Here are some best practice tips I found. Any comments?
Just raising the bar!

Clean the chimney from top to bottom before the pellet stove install. Remove any old stove or liner.
Insulate the bottom shelf to save the room heat and seal the top of the chimney to prevent down drafts. Using the right diameter liner for the flue exhaust and the the right diameter for the fresh air intake is crucial to the pellet appliance!

This is what I heard about blocking plates? A blocking plate was used for an old wood stove fireplace installs. Blocking plates were created years ago to use in place of the damper when a wood stove flue vent was connected to the fireplace and exhaust was dumped into the chimney. These blocking plates are not required in many towns and no longer needed. These days flue liners must be run to the top of the chimney and be properly sealed at the top. This prevents down drafts just like the blocking plate and the old flue damper. The Roxul fire proof R23 insulation is now used above the damper shelf and keeps expensive heated air in the room from rising out of the chimney. Therefore the fresh air must come in from the Co-Linear cap at the top down the chimney. In a center chimney, This fresh air gets warmer and dries out as it descends the interior chimney for maximum efficiency when fueling the burn pot! Having fresh air from outside prevents drawing air to fuel the fire from cracks in the house thus providing maximum comfort.

Note:
Some towns in MA still require blocking plates in order to sign off the permit.
Other towns in MA will not issue permits for installation of used pellet stoves.

However a Fresh air pipe becomes even more important with the use of blocking plates and insulation for efficiency! ! ! Also more efficient stoves and other burners require fresh air now!

On Page 21 of the owner's manual for the pellet stove insert in this example, A fresh air kit or OAK is mandatory! Due to the long run the diameter of the outside air pipe was increased to 3" for the 25 foot chimney.

"Outside combustion air must be connected, either by running the outside air
duct down through the ash clean-out of the fireplace, OR by running the
outside air duct to the top of the chimney. More information pertaining to
correct outside air installation can be found in the “Outside Air” section,
page 23."
 
These blocking plates are not required and no longer needed.
The AJH has the ultimate say. Try installing that setup in Falmouth, MA .Providence, RI, Attleboro, MA or any countless other places and you'll realize that bottom plates, though maybe not needed in theory are in fact part of what you have to do to get a permit signed.

Nice VAC. Is that you in the pics? Did you seal those plates at the top with silicone?...NOt a big fan of flush mount to crowns.

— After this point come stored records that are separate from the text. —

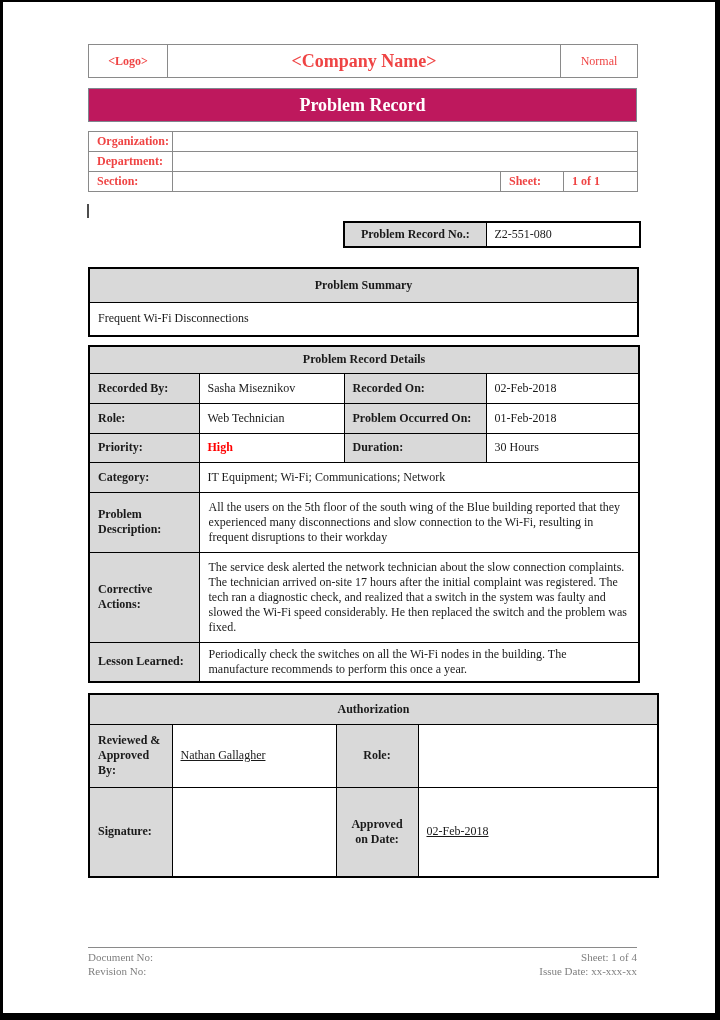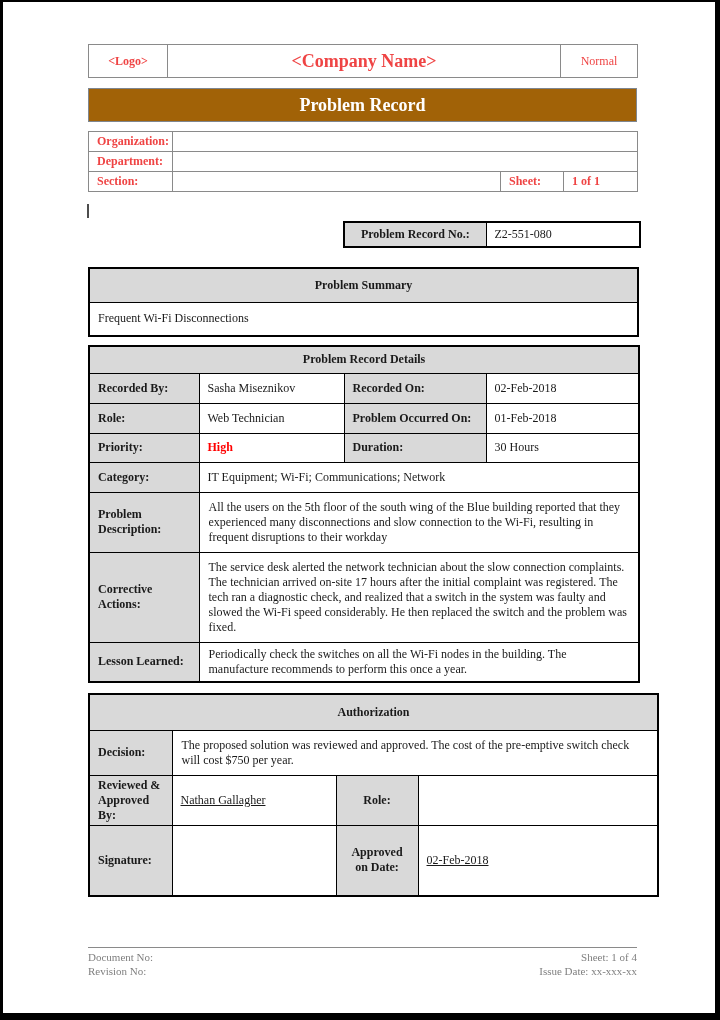"Problem Record" .title-bar { background: #a16207 -> #be185d }
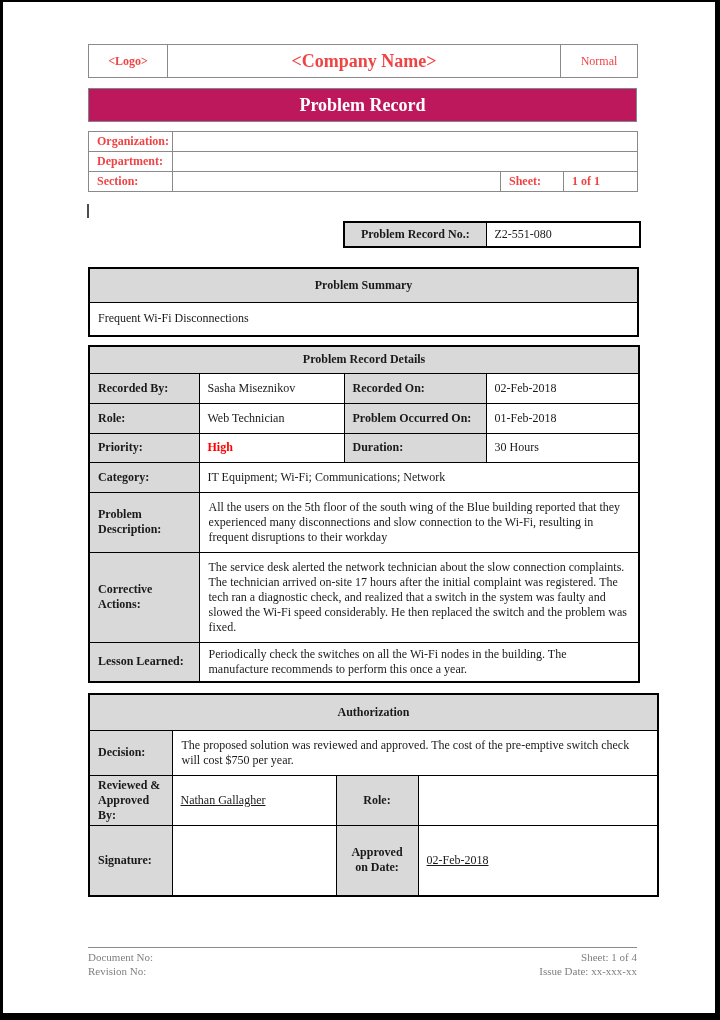"Authorization" tr { height: 36px -> 24px }
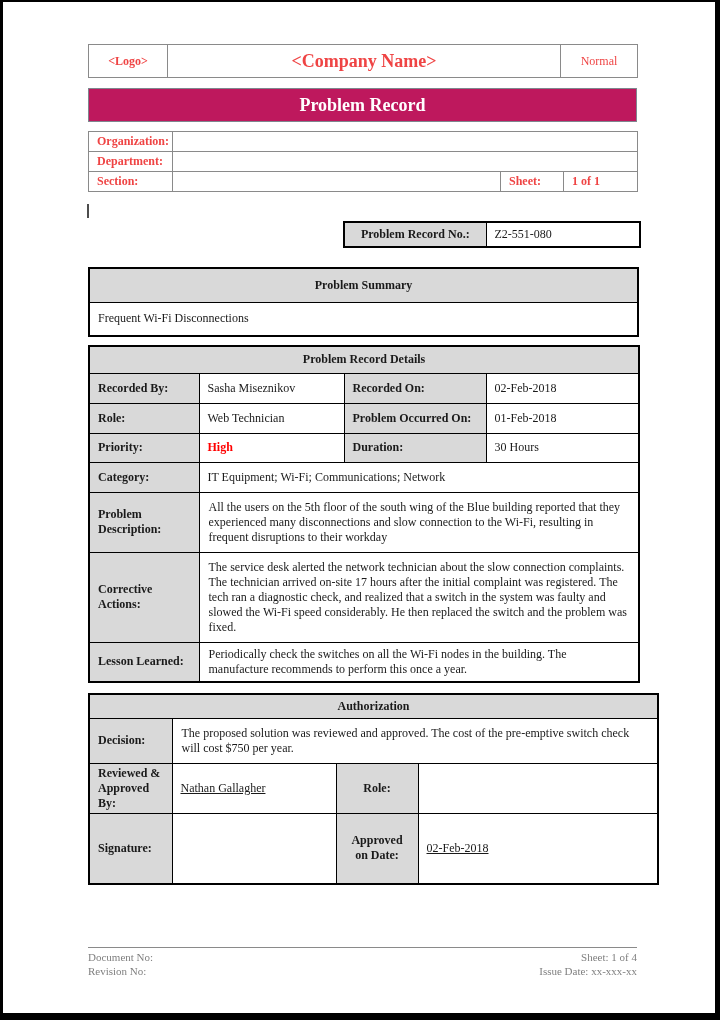"Decision:" tr { html: <tr> <td>Decision:</td> <td>The proposed solution was reviewed and approved. The cost of the pre-emptive switch check will cost $750 per year.</td> </tr> -> none }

They all leak...eventually.
 
The AJH has the ultimate say. Try installing that setup in Falmouth, MA .Providence, RI, Attleboro, MA or any countless other places and you'll realize that bottom plates, though maybe not needed in theory are in fact part of what you have to do to get a permit signed.

Nice VAC. Is that you in the pics? Did you seal those plates at the top with silicone?...NOt a big fan of flush mount to crowns. They all leak.

The plates are sealed with Silicone so they will not leak.
Did not need a bottom plate in that town luckily.
Andover MA along with Sharon MA will not give a permit to install a used pellet stove either!
 
Are you licensed in MA yet? I installed in Sharon already...DONE.


That chimney was big so no caps would cover completely. Any other tips on that?
You are dead wrong to change the topic to personal business Scott. I would watch it if I were you!
 
Olympia has 13x18 and 18 x18

Nope Sharon was not signed off cause they wouldn't issue a permit. I asked my insurance company and they said that there wasn't an issue on their end with me doing it so long as I thought it was safe....wow, I thought, thank you very much
 
Don asked me to delete the image of his work...sorry you now have to follow his links to his site to see what I'm talking about

Sorry dude, but that's going to leak on ya. You need about 10 more tapcons on that and another tube of silicone. You could use the crown mount co-linear cap from Olympia, part number CCCLCM 13x13, p.106 in the catalog
 

Please delete the image, you do not have permission to use it!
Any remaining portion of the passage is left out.